Yam (Dioscorea opposita) is commonly consumed in East Asia, but allergic reaction to this plant food is rare. To date, there is no report of anaphylactic reaction after ingestion of cooked yam. We described 3 cases with anaphylaxis after eating boiled yam and 1 present with oral allergy syndrome as well. Basophil activation test in patients showed positive reactivity to boiled yam extract. In immunoblotting, a 30-kDa protein was recognized by all patients' sera and a 17-kDa band was detected by 1 patient. N-terminal amino acid revealed the 30-kDa IgE reacted band was DB3S, dioscorin in Dioscorea tuber. It promoted us that DB3S was a thermal stable oral allergen to trigger anaphylactic reaction and oral allergy syndrome in cooked yam (D. opposita) allergy. Patients with this plant food allergy should avoid both raw and well-cooked yam.

Entities:  

Keywords:  Anaphylaxis; DB3S; Dioscorea opposite; Thermal stable allergen; Yam

Year:  2018        PMID: 29423371      PMCID: PMC5796964          DOI: 10.5415/apallergy.2018.8.e4

Source DB:  PubMed          Journal:  Asia Pac Allergy        ISSN: 2233-8276


INTRODUCTION

Yam is the common name for the tuber of Dioscorea opposita. D. opposita belongs to the Dioscoreaceae family, Dioscorea genus. It is wildly consumed in East Asia [1] and also serves as an important material medicine [2]. As a common food, it is usually cooked by boiling or steaming, but rarely eaten crawly. Yam is mainly composed of carbohydrate, whereas it also contains 8% protein [3]. Allergic reaction to yam is rare in both clinics and literature. To our best knowledge, it has been only reported in patients with allergic symptom after inhaling or eating raw yam [45678]. However, allergic reactions to cooked yam have never been published. Here, we represented 3 anaphylactic cases due to digestion boiled yam and detected the candidate allergen in cooked yam.

CASE REPORT

Three patients experienced anaphylaxis and oral allergy symptom (OAS) within 30 minutes after ingestion of boiled yam.
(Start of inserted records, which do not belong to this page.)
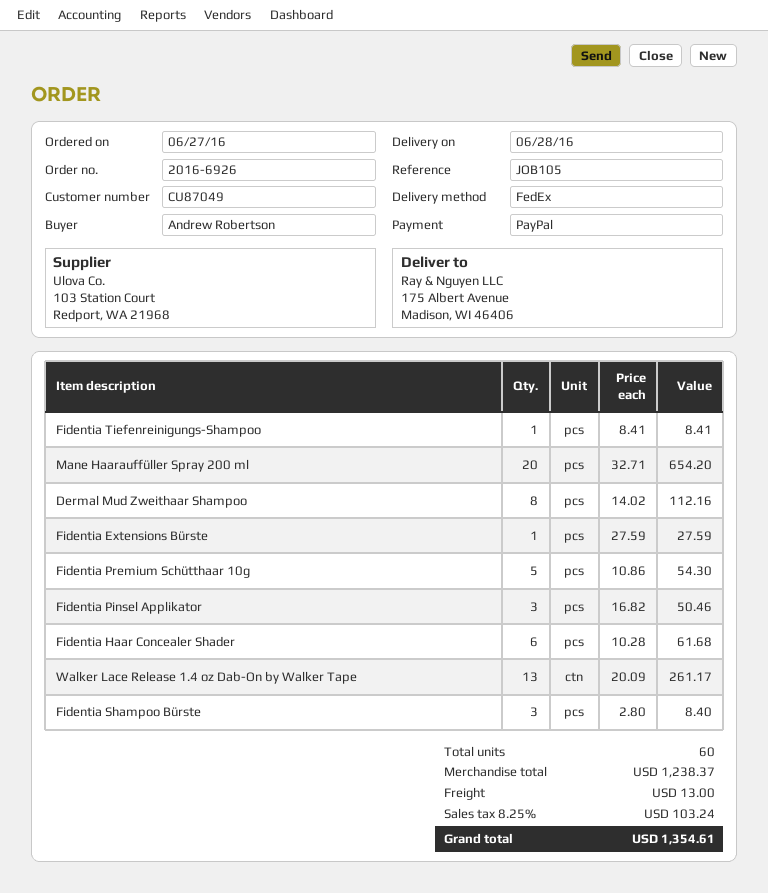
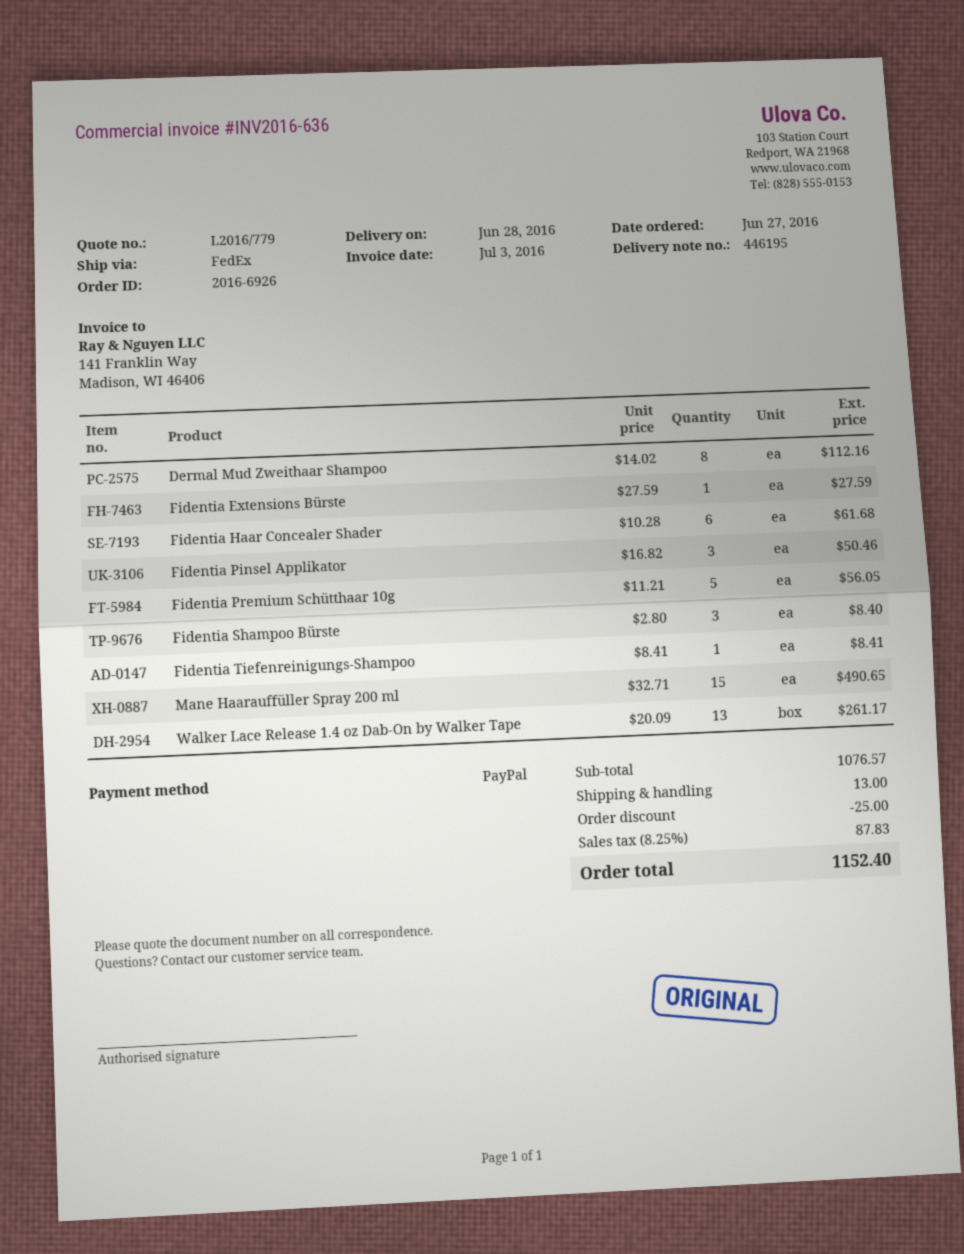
Mane Haarauffüller Spray 200 ml: 20 x 32.71 = 654.20 -> 15 x 32.71 = 490.65
Fidentia Premium Schütthaar 10g: 5 x 10.86 = 54.30 -> 5 x 11.21 = 56.05
subtotal: 1238.37 -> 1076.57
discount: none -> 25.00
tax: 8.25% = 103.24 -> 8.25% = 87.83
total: 1354.61 -> 1152.40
All of them had a comorbidity of mugwort pollinosis. The detailed clinical data was summarized in Table 1. Considering of anaphylactic history, we did not preform skin prick test and double blind placebo control oral challenge test.
Table 1

Patients' information

Patients' No.SexAge (yr)Episodes of OASEpisodes of anaphylaxisInterval* (min)Symptoms of anaphylaxis
1Male190330Generalized urticaria, chest tightness, dyspnea, hypotension, and collapse
2Male53Several timesSeveral times10Tongue and laryngeal edema, itchy eyes and palms, labored breath
3Male430115–20Similar to patient 1

OAS, oral allergy symptom.

*Interval: time from ingestion of boiled yam to the onset of allergic reaction.
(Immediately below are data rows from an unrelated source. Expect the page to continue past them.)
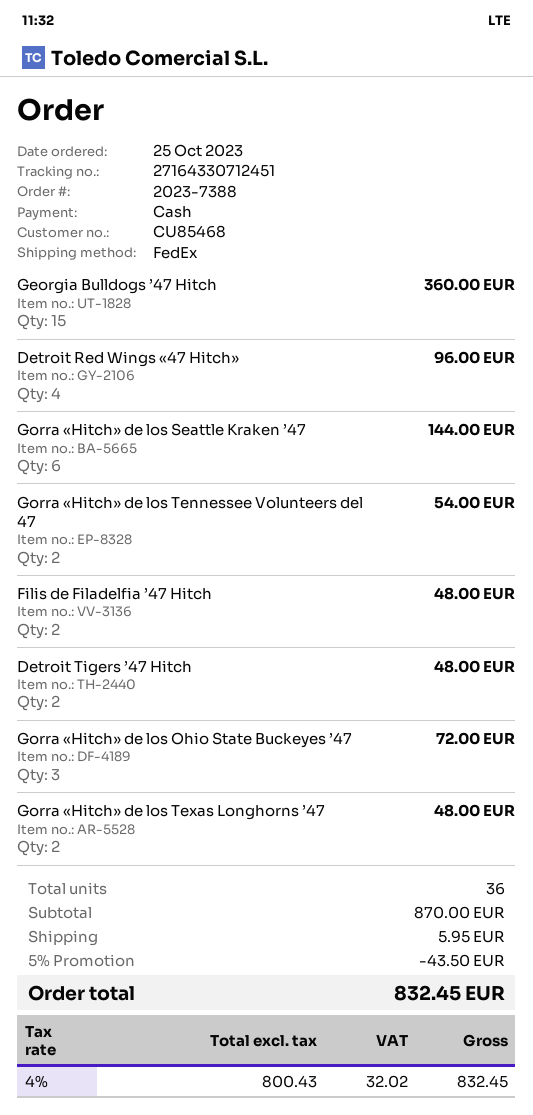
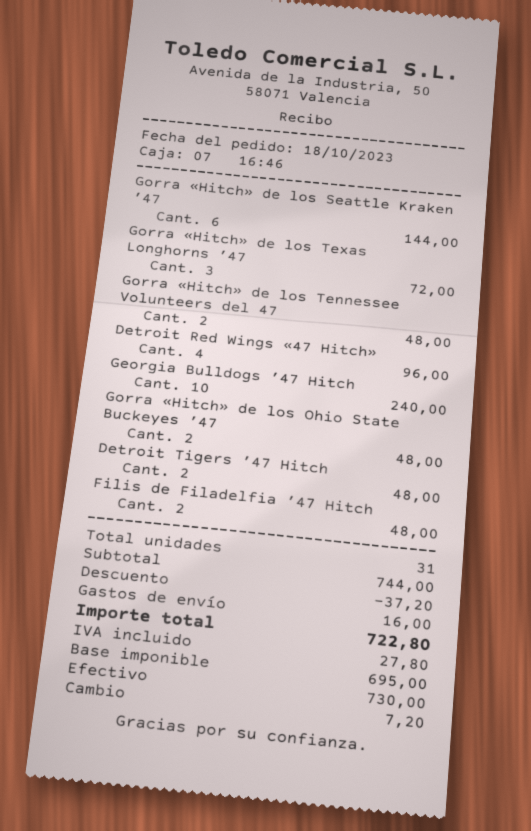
order date: 2023-10-25 -> 2023-10-18
Georgia Bulldogs ’47 Hitch: 15 for 360.00 -> 10 for 240.00
Gorra «Hitch» de los Tennessee Volunteers del 47: 2 for 54.00 -> 2 for 48.00
Gorra «Hitch» de los Ohio State Buckeyes ’47: 3 for 72.00 -> 2 for 48.00
Gorra «Hitch» de los Texas Longhorns ’47: 2 for 48.00 -> 3 for 72.00
total quantity: 36 -> 31
subtotal: 870.00 -> 744.00
discount: 43.50 -> 37.20
shipping: 5.95 -> 16.00
net: 800.43 -> 695.00
tax: 32.02 -> 27.80
total: 832.45 -> 722.80

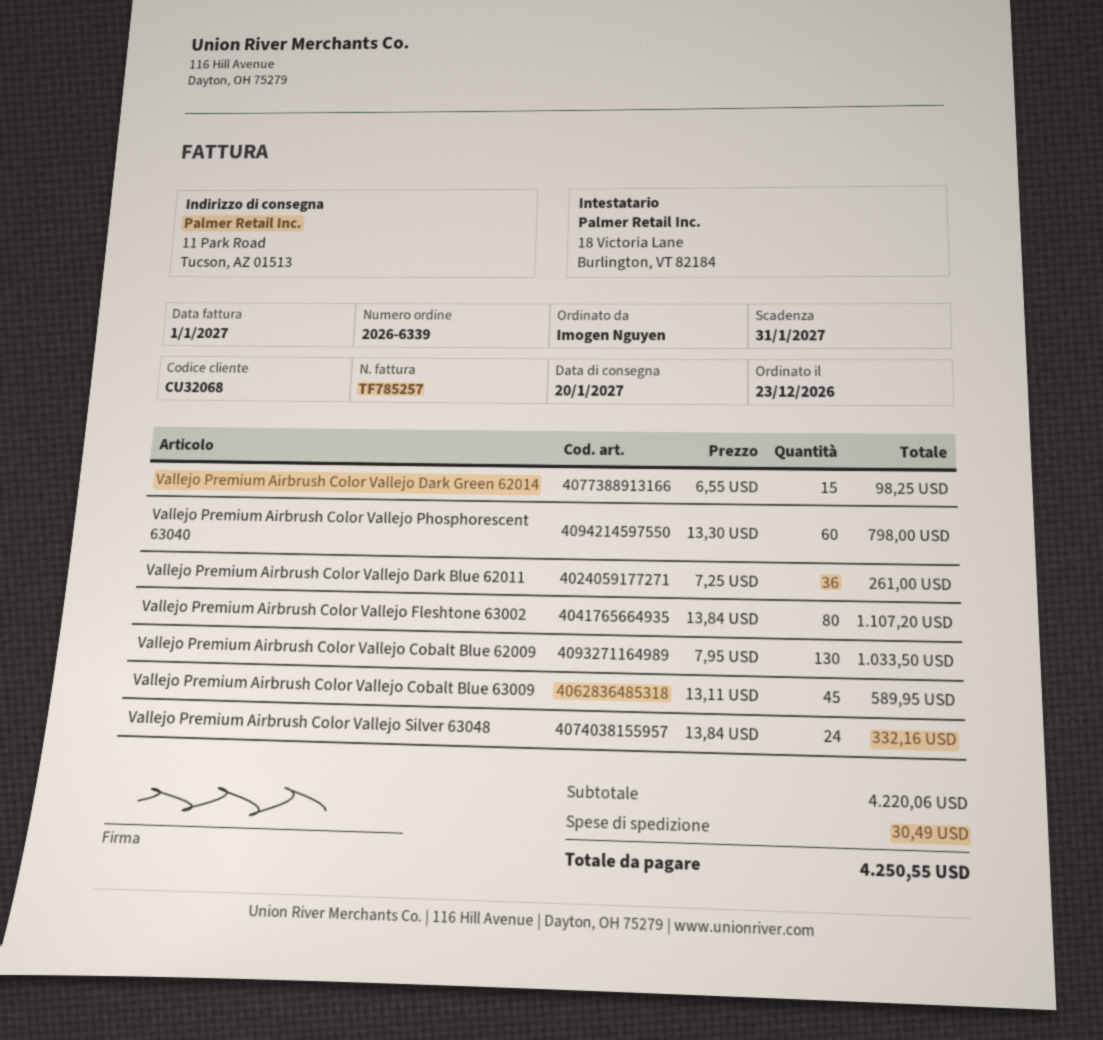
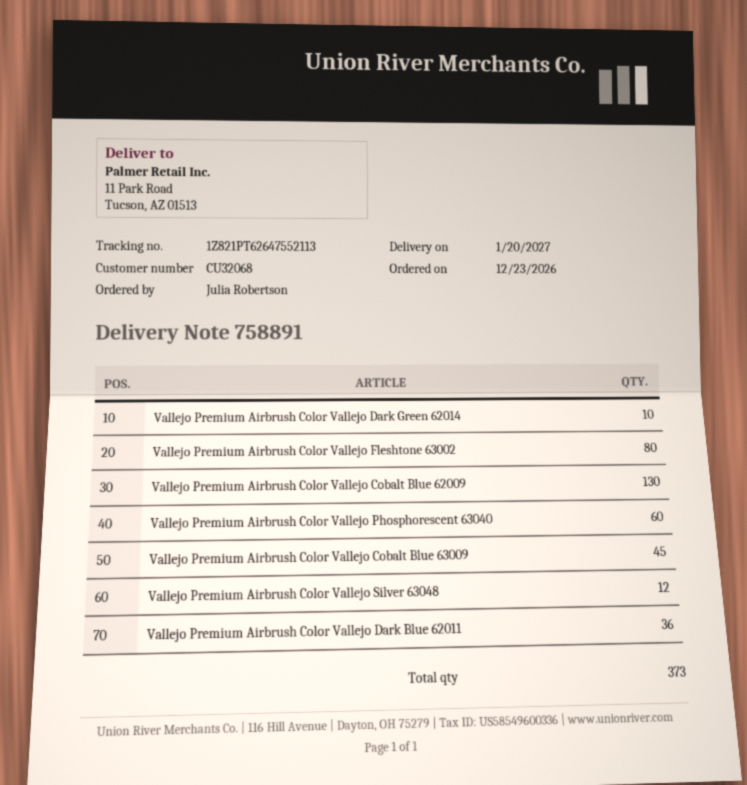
ordered by: Imogen Nguyen -> Julia Robertson
Vallejo Premium Airbrush Color Vallejo Dark Green 62014: 15 -> 10
Vallejo Premium Airbrush Color Vallejo Silver 63048: 24 -> 12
OAS, oral allergy symptom. *Interval: time from ingestion of boiled yam to the onset of allergic reaction. Basophil activation test was analyzed by the Flow CAST kit (BÜHLMANN, Schönenbuch, Switzerland). After signed an informed consent, 2-mL ethylenediaminetetraacetic acid anticoagulated peripheral blood and 2-mL sera were collected from 3 patients and 3 nonatopic adults. D. opposite (yam) was peeled, then boiled for 30 minutes and mashed, prepared in distilled water (1: 10 w/v) and collected the supernatant. According to the manufacture's protocol, after coincubation with whole peripheral blood and boiled yam extract (0.25, 0.50, and 0.75 mg/mL), CD63 expression on the surface of activated basophil was determined by flow cytometry. For food allergen, activation percentage ≥15% was defined as positive. In patients 1, 2, and 3, 63.24%, 75.64%, and 24.07% of basophil were detected as activation (shown in Fig. 1A), whereas the controls' sera showed negative activation of basophil (<2%).
Fig. 1

(A) Basophil activation test. The rate of active basophil expressing CD63 in patients 1, 2, and 3 was 63.24%, 75.64%, and 24.07%. P1, 2, and 3: patient 1, 2 and 3. (B) Separation on 4%–12% sodium dodecyl sulfate-polyacrylamide gel electrophoresis and analysis of immunoblot. Lane 1 was protein marker. With Coomassie brilliant blue stain, more than 11 bands were observed in the total extract of boiled yam (lane 2). Immunoblot with sera from patients 1, 2, and 3 (lanes 3, 4, and 5) detected a 30-kDa IgE binding band. A 17-kDa protein was recognized by patient 3 (lane 5).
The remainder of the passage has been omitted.